# Bike counter forecasting - Data Stream Producer 

This file is used to produce data from the historical_data_csv/data.csv file. 

It will send one **week** per batch from "15-04-2022" to "31-03-2023"
Week is choosed to be able to process data in a reasonable amount of time, without having to wait one hour for all data to be processed.


## Common imports

In [1]:
import time
import numpy as np
import socket
import os
from pyspark.sql import SparkSession
from pyspark.sql.functions import col, first 
from pyspark.sql.functions import to_timestamp,date_format, lpad
from pyspark.sql.functions import dayofweek, dayofyear, year, weekofyear, concat, lit
import sys
np.set_printoptions(threshold=sys.maxsize) # used to avoid sending ellipsis ("..." string) as message
os.environ['PYSPARK_SUBMIT_ARGS'] = '--conf spark.ui.port=4040 ' + \
                                    '--conf spark.driver.memory=1g  pyspark-shell '

# Parameters

In [2]:
delta = 2  
start_day = '2022-04-15'
end_day = "2023-03-31"

## Spark session creation

In [3]:
spark = SparkSession.builder.master("local[*]").appName("bike_forecasting").getOrCreate() 

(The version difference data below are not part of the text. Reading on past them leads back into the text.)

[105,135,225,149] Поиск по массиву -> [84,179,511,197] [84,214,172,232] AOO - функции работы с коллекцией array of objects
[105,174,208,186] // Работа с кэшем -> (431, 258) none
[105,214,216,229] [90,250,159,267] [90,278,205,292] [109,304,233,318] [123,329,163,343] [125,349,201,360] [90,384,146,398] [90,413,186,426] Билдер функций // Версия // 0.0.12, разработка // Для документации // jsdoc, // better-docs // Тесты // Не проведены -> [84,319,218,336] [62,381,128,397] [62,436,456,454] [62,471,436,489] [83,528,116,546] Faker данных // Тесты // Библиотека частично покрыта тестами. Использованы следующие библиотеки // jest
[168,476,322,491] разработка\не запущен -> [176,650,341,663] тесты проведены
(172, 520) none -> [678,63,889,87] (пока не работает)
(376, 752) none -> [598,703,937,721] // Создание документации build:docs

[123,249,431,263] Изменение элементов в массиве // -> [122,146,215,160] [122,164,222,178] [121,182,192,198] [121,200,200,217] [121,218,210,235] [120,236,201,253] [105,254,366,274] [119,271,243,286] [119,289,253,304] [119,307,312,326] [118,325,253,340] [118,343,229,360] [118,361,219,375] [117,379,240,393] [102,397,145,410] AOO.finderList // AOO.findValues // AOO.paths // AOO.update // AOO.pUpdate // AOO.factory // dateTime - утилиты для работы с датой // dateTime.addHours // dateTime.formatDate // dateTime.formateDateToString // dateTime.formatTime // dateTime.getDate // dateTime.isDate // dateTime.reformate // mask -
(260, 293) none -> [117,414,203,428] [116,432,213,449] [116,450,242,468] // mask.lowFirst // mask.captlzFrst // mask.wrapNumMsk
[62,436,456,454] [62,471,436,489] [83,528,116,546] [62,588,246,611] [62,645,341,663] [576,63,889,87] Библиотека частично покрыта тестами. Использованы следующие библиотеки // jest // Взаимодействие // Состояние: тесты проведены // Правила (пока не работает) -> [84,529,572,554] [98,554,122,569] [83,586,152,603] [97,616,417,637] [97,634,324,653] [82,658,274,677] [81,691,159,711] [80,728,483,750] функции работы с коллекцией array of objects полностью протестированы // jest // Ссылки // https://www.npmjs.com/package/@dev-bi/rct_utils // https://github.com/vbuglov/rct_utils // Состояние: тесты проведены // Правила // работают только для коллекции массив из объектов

23/05/15 20:59:20 WARN Utils: Your hostname, pop-os resolves to a loopback address: 127.0.1.1; using 192.168.129.3 instead (on interface enp38s0)
23/05/15 20:59:20 WARN Utils: Set SPARK_LOCAL_IP if you need to bind to another address


Setting default log level to "WARN".
To adjust logging level use sc.setLogLevel(newLevel). For SparkR, use setLogLevel(newLevel).


23/05/15 20:59:20 WARN NativeCodeLoader: Unable to load native-hadoop library for your platform... using builtin-java classes where applicable


## Data read
The file `data.csv` contains the data pre-processed (completed) of Part 1.
The variable `df` is the dataframe with the content of this file.
The dataframe is augmented with additional Time Related features for the completion of Task 4. 
Also as data are sent week by week, we use "year_week" that signals the week inside the year of the row in order to send all data with the same combination of year week to the consumer

In [4]:
df = spark.read.option("header", True).csv("data.csv")
df = df.withColumn("day", dayofyear("Date"))
df = df.withColumn("dayofweek", dayofweek("Date"))
df = df.withColumn("year", year("Date"))
df = df.withColumn("week", weekofyear("Date"))
df = df.withColumn("year_day", concat(col("year"), lit("-"), col("day")))
df = df.withColumn("week_str", lpad(col("week"), 2, "0"))
df = df.withColumn("year_week", concat(col("year"), lit("-"), col("week_str")))
df.show()

23/05/15 20:59:25 WARN CSVHeaderChecker: CSV header does not conform to the schema.
 Header: , Date, Time gap, Sensor, Count, Average speed
 Schema: _c0, Date, Time gap, Sensor, Count, Average speed
Expected: _c0 but found: 
CSV file: file:///home/lquivron/Documents/Year_3/BigDATA/Projet/scalable-analytics-phase-2-group-3/data.csv
+---+----------+--------+-------+-----+-------------+---+---------+----+----+--------+--------+---------+
|_c0|      Date|Time gap| Sensor|Count|Average speed|day|dayofweek|year|week|year_day|week_str|year_week|
+---+----------+--------+-------+-----+-------------+---+---------+----+----+--------+--------+---------+
|  0|2018-12-06|       1|  CAT17|  0.0|         -1.0|340|        5|2018|  49|2018-340|      49|  2018-49|
|  1|2018-12-06|       1|CB02411|  0.0|         -1.0|340|        5|2018|  49|2018-340|      49|  2018-49|
|  2|2018-12-06|       1| CB1101|  0.0|         -1.0|340|        5|2018|  49|2018-340|      49|  2018-49|
|  3|2018-12-06|       1| CB114

## Data streaming
Then, we send the data through the socket, with `delta` interval, containing all the data from one day per batch.

In [5]:
host = 'localhost'
port = 2222
s = socket.socket(socket.AF_INET, socket.SOCK_STREAM)
s.bind((host, port))
s.listen(2)
c, addr = s.accept()
print("CONNECTION FROM:", str(addr))

CONNECTION FROM: ('127.0.0.1', 54270)


In [10]:
delta = 2
# Select the time period
df = df.filter(col("Date") > start_day).filter( col("Date") < end_day) 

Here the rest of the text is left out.